▶ Directions
Only one span of the listing below is wanted: the lines from the one with "[10,445,382,462] Insgesamt sind" through the one with "none -> [86,480,871,807]", reproduced exactly, both ends kept.

▶ Information
-=-=-=-=-
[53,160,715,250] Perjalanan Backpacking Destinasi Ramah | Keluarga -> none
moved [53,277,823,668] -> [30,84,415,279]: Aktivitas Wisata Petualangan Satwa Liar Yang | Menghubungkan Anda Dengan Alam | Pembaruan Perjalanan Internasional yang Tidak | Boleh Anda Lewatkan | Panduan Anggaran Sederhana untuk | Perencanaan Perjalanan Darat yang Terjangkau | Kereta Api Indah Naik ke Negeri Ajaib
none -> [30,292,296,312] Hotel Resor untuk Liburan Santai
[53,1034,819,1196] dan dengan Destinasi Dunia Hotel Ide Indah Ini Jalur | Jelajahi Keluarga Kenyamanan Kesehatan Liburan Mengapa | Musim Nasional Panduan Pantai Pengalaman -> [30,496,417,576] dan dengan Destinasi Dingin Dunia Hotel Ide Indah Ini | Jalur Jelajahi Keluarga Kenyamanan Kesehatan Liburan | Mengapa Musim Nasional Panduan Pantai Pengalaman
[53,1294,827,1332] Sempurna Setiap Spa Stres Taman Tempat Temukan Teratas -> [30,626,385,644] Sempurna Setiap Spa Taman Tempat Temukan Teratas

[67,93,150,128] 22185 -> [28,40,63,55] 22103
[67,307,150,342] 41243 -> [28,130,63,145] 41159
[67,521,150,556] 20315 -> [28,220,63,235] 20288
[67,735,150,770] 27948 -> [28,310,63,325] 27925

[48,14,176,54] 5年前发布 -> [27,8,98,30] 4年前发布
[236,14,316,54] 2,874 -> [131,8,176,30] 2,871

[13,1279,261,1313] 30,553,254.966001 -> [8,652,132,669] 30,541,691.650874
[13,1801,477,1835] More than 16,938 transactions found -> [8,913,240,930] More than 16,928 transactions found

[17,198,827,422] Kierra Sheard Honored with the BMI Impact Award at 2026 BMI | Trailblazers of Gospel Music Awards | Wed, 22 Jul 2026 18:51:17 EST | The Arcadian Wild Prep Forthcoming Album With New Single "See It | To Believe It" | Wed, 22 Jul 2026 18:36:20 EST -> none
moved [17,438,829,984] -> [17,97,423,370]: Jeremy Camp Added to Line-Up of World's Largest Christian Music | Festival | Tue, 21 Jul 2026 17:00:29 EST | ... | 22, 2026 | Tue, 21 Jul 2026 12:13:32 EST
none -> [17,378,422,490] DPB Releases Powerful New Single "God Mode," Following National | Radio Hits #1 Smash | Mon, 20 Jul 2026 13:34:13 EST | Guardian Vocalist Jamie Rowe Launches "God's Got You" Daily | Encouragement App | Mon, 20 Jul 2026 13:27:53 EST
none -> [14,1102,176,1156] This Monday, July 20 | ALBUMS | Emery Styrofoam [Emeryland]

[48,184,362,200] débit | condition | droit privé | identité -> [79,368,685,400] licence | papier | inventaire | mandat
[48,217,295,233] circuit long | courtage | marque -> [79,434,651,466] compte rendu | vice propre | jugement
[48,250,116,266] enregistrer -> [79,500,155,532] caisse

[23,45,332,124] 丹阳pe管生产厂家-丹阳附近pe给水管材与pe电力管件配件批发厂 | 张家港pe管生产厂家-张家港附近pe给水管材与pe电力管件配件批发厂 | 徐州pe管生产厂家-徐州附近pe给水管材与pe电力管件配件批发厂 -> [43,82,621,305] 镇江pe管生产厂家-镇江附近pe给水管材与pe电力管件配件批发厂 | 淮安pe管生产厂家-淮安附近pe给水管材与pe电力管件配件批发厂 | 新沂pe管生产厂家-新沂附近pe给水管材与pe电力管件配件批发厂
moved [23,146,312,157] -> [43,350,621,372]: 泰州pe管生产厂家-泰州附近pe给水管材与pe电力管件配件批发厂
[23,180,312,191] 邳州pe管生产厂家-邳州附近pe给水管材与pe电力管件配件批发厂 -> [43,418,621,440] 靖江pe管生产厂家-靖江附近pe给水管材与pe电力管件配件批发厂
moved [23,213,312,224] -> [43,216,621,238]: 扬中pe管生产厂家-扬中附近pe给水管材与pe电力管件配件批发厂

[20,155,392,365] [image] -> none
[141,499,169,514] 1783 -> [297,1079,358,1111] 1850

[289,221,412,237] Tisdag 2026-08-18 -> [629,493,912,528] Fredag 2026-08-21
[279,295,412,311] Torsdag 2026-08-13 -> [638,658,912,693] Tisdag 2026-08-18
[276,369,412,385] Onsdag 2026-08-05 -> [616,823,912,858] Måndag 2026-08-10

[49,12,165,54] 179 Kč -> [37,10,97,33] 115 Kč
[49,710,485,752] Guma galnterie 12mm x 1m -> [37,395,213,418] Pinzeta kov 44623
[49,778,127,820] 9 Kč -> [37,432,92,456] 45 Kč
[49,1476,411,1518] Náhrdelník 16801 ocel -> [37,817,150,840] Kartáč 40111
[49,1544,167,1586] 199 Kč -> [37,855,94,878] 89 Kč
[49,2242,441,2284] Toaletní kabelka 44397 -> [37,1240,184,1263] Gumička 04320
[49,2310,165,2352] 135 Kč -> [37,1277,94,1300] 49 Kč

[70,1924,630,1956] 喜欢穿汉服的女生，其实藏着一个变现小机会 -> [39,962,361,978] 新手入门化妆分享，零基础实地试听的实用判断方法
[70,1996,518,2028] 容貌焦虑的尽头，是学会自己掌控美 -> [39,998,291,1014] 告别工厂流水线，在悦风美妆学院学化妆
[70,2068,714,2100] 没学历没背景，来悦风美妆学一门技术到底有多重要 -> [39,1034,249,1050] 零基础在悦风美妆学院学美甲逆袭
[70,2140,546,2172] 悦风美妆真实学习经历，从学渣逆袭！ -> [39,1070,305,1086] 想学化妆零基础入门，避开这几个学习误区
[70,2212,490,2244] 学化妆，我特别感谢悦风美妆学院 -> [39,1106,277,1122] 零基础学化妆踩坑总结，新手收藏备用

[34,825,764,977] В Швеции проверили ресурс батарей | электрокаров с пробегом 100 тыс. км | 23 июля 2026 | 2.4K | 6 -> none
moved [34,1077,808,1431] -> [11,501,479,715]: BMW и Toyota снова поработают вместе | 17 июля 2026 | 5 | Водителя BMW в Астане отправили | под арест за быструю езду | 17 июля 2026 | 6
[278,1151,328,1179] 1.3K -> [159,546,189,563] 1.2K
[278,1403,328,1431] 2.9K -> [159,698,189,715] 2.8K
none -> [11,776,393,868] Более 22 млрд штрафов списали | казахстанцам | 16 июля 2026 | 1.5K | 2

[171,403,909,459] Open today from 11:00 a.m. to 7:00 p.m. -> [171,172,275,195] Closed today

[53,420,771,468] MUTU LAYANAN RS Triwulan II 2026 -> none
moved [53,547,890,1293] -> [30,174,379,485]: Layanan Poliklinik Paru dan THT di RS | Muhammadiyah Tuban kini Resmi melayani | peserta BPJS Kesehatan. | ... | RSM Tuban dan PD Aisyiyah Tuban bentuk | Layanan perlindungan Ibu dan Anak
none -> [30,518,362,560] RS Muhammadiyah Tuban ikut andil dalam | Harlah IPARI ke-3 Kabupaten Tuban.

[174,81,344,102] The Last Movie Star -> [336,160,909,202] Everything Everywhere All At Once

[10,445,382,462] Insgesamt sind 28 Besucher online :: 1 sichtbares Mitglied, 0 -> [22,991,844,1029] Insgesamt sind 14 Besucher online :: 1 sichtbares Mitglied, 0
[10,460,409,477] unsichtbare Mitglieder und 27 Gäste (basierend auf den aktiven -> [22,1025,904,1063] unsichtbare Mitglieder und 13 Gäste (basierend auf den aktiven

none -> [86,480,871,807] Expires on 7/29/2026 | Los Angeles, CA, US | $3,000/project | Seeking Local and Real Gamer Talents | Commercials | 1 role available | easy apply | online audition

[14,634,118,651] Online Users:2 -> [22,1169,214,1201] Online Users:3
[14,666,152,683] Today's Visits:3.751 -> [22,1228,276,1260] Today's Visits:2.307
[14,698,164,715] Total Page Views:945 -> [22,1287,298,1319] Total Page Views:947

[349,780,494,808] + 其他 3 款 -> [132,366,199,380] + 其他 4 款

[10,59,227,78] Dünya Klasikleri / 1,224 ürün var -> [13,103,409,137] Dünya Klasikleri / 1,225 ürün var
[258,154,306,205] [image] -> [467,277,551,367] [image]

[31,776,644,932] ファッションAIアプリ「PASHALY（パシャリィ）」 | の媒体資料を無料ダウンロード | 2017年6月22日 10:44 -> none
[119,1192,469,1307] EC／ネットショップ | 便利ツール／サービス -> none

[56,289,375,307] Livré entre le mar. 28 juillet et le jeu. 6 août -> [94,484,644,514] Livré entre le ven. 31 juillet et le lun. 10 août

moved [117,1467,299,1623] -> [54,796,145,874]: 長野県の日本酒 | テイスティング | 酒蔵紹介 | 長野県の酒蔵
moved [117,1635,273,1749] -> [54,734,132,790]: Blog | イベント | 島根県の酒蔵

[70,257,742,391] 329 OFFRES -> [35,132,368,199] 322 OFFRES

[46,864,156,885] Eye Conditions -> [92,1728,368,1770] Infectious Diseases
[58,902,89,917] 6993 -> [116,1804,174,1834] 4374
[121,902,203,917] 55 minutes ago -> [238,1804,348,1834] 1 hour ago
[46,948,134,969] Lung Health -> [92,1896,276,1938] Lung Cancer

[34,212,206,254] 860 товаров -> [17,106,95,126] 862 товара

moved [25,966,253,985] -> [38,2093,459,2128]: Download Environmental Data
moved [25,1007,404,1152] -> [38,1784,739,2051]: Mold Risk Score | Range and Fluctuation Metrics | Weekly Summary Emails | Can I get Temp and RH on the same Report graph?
-=-=-=-=-
▶ Result of the exercise
[10,445,382,462] Insgesamt sind 28 Besucher online :: 1 sichtbares Mitglied, 0 -> [22,991,844,1029] Insgesamt sind 14 Besucher online :: 1 sichtbares Mitglied, 0
[10,460,409,477] unsichtbare Mitglieder und 27 Gäste (basierend auf den aktiven -> [22,1025,904,1063] unsichtbare Mitglieder und 13 Gäste (basierend auf den aktiven

none -> [86,480,871,807] Expires on 7/29/2026 | Los Angeles, CA, US | $3,000/project | Seeking Local and Real Gamer Talents | Commercials | 1 role available | easy apply | online audition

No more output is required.